Overview of the ordinance:

  • The law has been drafted on the lines of a model law titled ‘The Agricultural Produce and Livestock Marketing (Promotion and Facilitation) Act, 2017’ circulated by the Union Ministry of Agriculture and Farmer Welfare.
  • The ordinance proposes to abolish fragmentation of market within the State by removing the concept of notified market area so far as enforcement of regulation by the Agricultural Produce and Livestock Market Committee is concerned.
  • The government aims to declare warehouses or silos or cold storages and other structures or space as market sub-yard to provide better market access or linkage to the farmers.

Key features of the Model Act:

  1. A state government may declare the whole state as a single unified market area.
  2. In such an area, a single license will be applicable for the trade of agricultural produce and livestock.
  3. Market Committee: A Market Committee will manage market yards in a specified area
  4. Private market yards may be set up by private individuals to facilitate operations of traders, and commission agents.

InstaLinks:

Prelims Link:

  1. What are APMCs?
  2. Overview of Odisha’s recent APMC ordinance.
  3. Key features of the Model Act.

Mains Link:

Discuss the significance of a model law titled ‘The Agricultural Produce and Livestock Marketing (Promotion and Facilitation) Act, 2017’.

Sources: the Hindu.

 


Facts for Prelims:


Bengaluru scientists develop a new marigold variety:

  • Named Arka Shubha, the variety has been developed by the Hessarghatta-based Indian Institute of Horticultural Research (IIHR).
  • This variety of marigold has a carotene content of 2.8%, which is the highest content from a plant source.
  • It will fetch money even if they get spoilt as it can be used for extraction of crude carotene, which is mainly used in the pharmaceutical sector.

Carotenes are photosynthetic pigments important for photosynthesis.
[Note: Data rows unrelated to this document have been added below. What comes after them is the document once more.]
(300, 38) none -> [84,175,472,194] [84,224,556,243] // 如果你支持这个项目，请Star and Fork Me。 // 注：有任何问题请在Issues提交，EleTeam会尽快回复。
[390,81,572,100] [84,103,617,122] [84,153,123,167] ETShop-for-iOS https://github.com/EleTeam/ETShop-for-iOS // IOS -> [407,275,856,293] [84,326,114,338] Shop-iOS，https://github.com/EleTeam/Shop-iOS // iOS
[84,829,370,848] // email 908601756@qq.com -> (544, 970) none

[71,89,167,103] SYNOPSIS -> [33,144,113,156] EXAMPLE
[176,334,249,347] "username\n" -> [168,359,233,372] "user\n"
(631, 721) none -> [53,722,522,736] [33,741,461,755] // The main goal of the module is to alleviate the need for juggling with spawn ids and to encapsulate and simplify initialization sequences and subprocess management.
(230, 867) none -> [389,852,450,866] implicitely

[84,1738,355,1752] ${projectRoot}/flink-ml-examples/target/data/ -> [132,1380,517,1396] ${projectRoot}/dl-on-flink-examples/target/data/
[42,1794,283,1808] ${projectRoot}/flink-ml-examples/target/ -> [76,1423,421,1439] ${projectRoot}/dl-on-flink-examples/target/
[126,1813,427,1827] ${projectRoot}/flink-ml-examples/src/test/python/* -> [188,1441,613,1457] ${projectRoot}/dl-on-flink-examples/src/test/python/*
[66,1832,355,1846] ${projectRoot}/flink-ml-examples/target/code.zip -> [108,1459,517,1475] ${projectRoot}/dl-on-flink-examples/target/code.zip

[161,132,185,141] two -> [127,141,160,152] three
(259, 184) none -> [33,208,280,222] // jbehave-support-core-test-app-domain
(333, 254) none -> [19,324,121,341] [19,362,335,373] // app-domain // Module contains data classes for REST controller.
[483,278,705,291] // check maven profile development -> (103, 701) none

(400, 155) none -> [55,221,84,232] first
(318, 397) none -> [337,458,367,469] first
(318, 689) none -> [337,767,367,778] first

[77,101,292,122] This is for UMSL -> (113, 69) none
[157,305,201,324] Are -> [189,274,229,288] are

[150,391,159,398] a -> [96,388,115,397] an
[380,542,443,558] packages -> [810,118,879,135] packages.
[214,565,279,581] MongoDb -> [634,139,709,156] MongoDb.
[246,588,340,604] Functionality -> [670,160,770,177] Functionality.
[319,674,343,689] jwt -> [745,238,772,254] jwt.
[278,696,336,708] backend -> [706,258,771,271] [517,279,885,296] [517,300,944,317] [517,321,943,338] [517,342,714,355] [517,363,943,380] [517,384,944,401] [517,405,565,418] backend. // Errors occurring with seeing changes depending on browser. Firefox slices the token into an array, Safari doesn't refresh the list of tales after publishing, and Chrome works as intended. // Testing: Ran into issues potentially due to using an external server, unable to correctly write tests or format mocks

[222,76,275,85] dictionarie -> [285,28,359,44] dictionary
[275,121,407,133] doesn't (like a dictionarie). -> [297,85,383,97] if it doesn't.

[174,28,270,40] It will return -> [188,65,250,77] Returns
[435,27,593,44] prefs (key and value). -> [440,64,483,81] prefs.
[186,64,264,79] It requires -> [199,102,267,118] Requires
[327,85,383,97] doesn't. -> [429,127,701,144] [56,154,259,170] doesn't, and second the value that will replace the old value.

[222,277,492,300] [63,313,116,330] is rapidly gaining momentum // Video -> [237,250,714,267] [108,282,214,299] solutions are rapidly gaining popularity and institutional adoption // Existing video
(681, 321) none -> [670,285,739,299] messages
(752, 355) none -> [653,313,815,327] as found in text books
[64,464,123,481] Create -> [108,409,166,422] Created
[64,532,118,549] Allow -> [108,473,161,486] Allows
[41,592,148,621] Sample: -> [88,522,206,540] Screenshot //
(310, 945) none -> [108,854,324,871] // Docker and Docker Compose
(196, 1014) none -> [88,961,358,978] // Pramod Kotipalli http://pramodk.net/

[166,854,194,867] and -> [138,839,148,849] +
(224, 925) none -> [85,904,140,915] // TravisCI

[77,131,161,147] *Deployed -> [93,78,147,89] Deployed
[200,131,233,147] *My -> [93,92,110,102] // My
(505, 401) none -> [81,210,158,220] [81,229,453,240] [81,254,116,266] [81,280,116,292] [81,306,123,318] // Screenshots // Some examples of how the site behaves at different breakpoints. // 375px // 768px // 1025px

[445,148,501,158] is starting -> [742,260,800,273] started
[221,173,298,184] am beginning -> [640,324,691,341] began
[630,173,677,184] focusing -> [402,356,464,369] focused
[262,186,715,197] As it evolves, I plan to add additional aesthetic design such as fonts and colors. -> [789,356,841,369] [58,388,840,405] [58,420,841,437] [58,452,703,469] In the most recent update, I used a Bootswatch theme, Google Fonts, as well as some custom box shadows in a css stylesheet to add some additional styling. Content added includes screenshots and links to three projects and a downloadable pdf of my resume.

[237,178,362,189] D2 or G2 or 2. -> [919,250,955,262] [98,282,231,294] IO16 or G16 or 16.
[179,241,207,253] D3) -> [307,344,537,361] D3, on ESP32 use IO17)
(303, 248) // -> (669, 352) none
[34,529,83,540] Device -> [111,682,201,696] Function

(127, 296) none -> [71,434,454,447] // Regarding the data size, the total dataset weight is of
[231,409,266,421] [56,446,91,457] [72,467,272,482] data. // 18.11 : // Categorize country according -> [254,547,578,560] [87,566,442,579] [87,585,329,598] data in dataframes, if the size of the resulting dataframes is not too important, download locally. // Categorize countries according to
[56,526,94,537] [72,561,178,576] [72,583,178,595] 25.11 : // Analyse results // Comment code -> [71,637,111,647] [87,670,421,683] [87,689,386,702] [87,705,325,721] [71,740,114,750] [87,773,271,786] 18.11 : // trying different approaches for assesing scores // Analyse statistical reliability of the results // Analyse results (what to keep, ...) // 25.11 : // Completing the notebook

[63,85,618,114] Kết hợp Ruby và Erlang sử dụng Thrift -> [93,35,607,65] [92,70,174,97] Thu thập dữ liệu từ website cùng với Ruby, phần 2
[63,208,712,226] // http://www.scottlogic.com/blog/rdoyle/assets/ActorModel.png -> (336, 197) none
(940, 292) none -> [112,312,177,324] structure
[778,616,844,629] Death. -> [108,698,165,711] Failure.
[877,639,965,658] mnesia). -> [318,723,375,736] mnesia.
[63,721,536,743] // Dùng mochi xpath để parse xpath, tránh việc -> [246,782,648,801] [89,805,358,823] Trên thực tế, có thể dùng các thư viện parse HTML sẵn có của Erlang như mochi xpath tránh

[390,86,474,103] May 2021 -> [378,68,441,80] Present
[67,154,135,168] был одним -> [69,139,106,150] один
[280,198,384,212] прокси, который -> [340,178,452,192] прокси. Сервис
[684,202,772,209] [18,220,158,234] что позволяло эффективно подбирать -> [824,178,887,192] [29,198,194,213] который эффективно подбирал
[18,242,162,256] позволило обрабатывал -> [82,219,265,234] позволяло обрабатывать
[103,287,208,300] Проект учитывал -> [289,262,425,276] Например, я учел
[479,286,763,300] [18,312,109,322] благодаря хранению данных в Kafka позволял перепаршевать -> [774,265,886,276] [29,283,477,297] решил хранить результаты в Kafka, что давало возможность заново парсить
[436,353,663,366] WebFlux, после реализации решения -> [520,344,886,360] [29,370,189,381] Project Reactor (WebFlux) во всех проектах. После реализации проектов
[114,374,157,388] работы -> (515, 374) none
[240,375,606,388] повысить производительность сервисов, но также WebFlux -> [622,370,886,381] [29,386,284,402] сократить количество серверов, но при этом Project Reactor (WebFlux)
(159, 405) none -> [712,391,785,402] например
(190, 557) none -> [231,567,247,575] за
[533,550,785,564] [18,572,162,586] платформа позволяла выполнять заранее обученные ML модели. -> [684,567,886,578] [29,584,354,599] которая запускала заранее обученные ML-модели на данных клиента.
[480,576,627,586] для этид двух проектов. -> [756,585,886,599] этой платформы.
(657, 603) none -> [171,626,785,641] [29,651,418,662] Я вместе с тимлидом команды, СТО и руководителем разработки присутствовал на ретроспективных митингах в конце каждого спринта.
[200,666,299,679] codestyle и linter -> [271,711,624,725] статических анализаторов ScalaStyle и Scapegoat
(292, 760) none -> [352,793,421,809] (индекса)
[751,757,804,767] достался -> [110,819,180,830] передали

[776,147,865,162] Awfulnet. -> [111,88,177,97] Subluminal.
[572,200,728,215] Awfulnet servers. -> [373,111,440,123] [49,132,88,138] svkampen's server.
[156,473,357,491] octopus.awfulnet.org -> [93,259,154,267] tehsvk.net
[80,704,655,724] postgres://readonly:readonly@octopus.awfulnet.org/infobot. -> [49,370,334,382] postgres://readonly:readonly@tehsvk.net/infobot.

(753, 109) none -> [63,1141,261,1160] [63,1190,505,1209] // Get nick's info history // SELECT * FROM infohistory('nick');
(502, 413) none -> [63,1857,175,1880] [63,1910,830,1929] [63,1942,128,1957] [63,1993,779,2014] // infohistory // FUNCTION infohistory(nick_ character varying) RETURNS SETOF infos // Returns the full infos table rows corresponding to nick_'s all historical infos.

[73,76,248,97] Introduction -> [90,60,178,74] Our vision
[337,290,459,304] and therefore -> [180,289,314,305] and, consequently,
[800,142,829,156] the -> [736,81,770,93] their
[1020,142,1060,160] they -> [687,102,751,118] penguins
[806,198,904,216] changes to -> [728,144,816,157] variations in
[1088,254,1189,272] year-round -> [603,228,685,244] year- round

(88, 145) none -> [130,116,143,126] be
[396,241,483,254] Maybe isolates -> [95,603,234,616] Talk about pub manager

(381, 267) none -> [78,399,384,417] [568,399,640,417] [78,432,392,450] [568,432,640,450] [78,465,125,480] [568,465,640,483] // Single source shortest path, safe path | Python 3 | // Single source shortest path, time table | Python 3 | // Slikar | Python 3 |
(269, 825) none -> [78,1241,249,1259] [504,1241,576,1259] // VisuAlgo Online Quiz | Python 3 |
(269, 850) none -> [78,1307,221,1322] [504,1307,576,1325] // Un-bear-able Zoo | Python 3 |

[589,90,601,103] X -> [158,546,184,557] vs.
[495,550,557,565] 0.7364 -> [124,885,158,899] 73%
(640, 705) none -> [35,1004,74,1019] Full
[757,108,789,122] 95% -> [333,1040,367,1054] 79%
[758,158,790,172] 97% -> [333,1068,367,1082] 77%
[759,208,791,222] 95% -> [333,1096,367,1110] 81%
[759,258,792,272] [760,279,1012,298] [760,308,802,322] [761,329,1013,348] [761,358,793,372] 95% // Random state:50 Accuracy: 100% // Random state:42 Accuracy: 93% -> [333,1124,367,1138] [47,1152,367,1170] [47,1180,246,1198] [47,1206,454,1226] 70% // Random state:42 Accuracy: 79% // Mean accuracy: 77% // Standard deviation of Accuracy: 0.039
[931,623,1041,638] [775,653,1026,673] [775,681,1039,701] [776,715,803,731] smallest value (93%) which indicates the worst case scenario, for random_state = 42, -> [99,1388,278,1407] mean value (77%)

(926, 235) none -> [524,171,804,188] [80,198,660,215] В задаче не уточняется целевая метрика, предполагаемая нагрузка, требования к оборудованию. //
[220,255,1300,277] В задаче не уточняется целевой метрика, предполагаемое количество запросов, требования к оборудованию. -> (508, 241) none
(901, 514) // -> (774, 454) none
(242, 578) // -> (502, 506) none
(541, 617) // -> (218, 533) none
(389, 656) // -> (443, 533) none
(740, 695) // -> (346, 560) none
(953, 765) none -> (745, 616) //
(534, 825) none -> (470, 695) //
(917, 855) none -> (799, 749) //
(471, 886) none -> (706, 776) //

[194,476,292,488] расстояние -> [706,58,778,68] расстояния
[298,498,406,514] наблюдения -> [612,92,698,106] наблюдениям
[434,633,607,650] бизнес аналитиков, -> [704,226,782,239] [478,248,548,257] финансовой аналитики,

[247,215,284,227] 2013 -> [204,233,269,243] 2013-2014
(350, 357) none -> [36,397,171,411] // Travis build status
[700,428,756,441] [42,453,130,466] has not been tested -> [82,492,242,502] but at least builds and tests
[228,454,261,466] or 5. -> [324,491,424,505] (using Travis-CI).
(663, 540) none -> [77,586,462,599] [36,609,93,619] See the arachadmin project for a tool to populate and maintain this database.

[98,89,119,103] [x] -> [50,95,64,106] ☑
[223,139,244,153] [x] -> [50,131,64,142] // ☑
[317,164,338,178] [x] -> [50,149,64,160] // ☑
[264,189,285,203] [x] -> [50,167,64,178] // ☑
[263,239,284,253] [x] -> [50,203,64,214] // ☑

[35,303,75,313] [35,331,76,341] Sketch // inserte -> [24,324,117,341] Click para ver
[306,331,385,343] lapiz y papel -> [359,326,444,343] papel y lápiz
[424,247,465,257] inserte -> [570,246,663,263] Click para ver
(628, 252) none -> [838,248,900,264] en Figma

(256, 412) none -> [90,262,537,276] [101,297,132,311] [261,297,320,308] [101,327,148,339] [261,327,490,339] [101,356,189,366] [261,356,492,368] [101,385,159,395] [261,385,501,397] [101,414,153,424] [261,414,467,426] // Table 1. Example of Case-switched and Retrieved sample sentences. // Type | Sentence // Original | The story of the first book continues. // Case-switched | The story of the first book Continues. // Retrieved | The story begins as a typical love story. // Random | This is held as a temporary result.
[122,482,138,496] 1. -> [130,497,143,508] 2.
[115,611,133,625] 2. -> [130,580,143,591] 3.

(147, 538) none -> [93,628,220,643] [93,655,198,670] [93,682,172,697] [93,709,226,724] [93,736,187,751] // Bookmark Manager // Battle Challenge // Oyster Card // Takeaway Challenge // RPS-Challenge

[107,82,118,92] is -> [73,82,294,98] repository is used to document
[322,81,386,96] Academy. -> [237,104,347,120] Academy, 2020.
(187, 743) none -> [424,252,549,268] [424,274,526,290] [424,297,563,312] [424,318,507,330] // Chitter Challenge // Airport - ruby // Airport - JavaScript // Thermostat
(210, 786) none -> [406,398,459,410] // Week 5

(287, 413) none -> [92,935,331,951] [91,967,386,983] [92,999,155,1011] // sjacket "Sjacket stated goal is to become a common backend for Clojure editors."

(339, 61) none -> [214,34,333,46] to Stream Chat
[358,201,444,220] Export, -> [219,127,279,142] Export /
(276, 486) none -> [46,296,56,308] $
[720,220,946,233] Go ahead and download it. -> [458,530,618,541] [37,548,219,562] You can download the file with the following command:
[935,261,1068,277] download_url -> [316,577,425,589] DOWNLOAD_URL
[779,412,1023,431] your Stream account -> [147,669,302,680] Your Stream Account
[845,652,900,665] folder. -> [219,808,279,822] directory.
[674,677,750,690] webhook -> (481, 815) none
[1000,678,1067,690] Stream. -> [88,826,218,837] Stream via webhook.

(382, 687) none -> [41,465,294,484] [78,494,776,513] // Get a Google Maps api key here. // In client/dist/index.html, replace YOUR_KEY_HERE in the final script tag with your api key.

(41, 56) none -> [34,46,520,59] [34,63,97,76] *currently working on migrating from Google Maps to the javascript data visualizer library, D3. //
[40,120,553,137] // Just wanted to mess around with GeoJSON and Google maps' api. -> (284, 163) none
Carotenes contain no oxygen atoms. They absorb ultraviolet, violet, and blue light and scatter orange or red light, and (in low concentrations) yellow light.

marigold

Sessa Orchid Sanctuary:

  • Located in Arunachal Pradesh.
  • Notified in November 1989 under the Wildlife (Protection) Act, 1972.
  • The Sanctuary is a natural home to more than 236 species of orchids, as well as a wealthy diversity of mushrooms and other medicinal plants.
  • It is the only one of its kind in the country, where these flowering plants grow wild.

Sadiya earthquake:

  • Scientists have found the first geological evidence of an earthquake at Himebasti Village on the border of Assam and Arunachal Pradesh, documented by historians as Sadiya earthquake.
  • Sadiya earthquake is recorded to have caused massive destruction in the region and almost destroyed the town in 1697 CE.
  • This finding could contribute to a seismic hazard map of the eastern Himalaya, which can facilitate construction and planning in the region.

Shahtoot dam:

Context:

Signing ceremony of MoU for the construction of the Lalandar “Shatoot” Dam in Afghanistan.

Key Points:

  • The project is a part of the New Development Partnership between India and Afghanistan.
  • The dam would come upon the Maidan river tributary of Kabul river.
  • This is the second major dam being built by India in Afghanistan, after the India – Afghanistan Friendship Dam [Salma Dam], which was inaugurated in June 2016.